体系结构
从图可以看出来,ByteBuf分类主要是三个维度:
- Unpooled和Pooled
- Unsafe和非Unsafe
- Heap和Direct
访问索引
从图示中可以容易理解ByteBuf的读写区域
内存分配
策略
可以看到在接口方法里面已经区分了是direct还是heap,在继承体系上区分了是Pooled还是Unpooled
而在具体的逻辑中,再根据系统底层是否支持Unsafe来决定是否要返回Unsafe的实现。
UnpooledByteBufAllocator
heap内存的分配
protected ByteBuf newHeapBuffer(int initialCapacity, int maxCapacity) {
// 根据是否支持Unsafe与否来返回具体的UnpooledHeapByteBuf
return PlatformDependent.hasUnsafe() ? new UnpooledUnsafeHeapByteBuf(this, initialCapacity, maxCapacity)
: new UnpooledHeapByteBuf(this, initialCapacity, maxCapacity);
}
初始化
UnpooledUnsafeHeapByteBuf(ByteBufAllocator alloc, int initialCapacity, int maxCapacity) {
// 直接去调用父类UnpooledHeapByteBuf的构造函数
// 说明底层的内存分配是一样的,只不过数据操作的方式不一样,会用Unsafe的方式,更快,更直接。

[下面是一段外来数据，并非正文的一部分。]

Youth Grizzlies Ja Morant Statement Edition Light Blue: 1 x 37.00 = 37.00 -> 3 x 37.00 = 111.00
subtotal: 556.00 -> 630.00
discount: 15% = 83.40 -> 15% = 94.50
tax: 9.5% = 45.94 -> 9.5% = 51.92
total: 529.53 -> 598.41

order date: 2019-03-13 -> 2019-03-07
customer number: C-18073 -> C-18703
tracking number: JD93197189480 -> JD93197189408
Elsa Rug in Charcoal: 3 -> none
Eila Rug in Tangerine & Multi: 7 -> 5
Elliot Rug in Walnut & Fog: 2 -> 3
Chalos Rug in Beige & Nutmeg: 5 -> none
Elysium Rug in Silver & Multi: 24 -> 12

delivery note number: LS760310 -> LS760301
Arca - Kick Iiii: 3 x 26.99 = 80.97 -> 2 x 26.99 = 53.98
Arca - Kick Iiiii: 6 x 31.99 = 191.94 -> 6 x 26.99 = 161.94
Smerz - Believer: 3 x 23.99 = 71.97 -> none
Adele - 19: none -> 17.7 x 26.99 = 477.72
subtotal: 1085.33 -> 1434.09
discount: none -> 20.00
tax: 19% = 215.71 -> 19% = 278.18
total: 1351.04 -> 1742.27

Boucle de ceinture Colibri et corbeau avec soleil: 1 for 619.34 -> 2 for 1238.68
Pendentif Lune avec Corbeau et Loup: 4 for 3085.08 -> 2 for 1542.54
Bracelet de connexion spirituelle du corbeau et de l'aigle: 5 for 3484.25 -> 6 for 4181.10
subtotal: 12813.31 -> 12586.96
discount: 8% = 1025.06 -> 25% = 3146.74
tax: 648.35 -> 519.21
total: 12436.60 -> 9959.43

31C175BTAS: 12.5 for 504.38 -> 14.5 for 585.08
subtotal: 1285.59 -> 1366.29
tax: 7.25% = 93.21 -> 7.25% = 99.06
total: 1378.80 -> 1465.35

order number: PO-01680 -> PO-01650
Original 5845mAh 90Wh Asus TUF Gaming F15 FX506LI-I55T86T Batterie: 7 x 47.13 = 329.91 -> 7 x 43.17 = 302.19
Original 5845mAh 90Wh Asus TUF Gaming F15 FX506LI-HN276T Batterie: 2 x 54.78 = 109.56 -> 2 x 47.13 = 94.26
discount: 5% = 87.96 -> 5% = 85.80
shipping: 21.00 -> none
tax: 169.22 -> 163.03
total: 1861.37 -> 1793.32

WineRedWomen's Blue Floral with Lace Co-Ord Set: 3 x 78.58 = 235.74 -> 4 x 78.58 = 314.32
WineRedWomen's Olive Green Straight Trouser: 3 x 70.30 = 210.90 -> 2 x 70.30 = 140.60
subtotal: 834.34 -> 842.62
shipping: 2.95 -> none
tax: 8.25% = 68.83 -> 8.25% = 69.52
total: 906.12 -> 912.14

super(alloc, initialCapacity, maxCapacity);
}
protected UnpooledHeapByteBuf(ByteBufAllocator alloc, int initialCapacity, int maxCapacity) {
// 直接新建byte数组,长度为initialCapacity,readindex和writeindex为0
this(alloc, new byte[initialCapacity], 0, 0, maxCapacity);
}
private UnpooledHeapByteBuf(
ByteBufAllocator alloc, byte[] initialArray, int readerIndex, int writerIndex, int maxCapacity) {
super(maxCapacity);
...
this.alloc = alloc;
// 保存上面的byte数组作为ByteBuf的存储
setArray(initialArray);
// read和write index归零
setIndex(readerIndex, writerIndex);
}
getByte
Unsafe
// Unsafe的方式操作数据
protected byte _getByte(int index) {
return UnsafeByteBufUtil.getByte(array, index);
}
static byte getByte(byte[] data, int index) {
// 可以看到,这里直接通过byte数组的内存偏移量加上数组的index来获取数据
return UNSAFE.getByte(data, BYTE_ARRAY_BASE_OFFSET + index);
}
非Unsafe
// 非Unsafe的方式操作数据
protected byte _getByte(int index) {
return HeapByteBufUtil.getByte(array, index);
}
// 通过数组下标的方式来操作数组
static byte getByte(byte[] memory, int index) {
return memory[index];
}
direct内存分配
protected ByteBuf newDirectBuffer(int initialCapacity, int maxCapacity) {
// 根据底层对Unsafe的支持与否来决定最终的UnpooledDirectByteBuf
ByteBuf buf = PlatformDependent.hasUnsafe() ?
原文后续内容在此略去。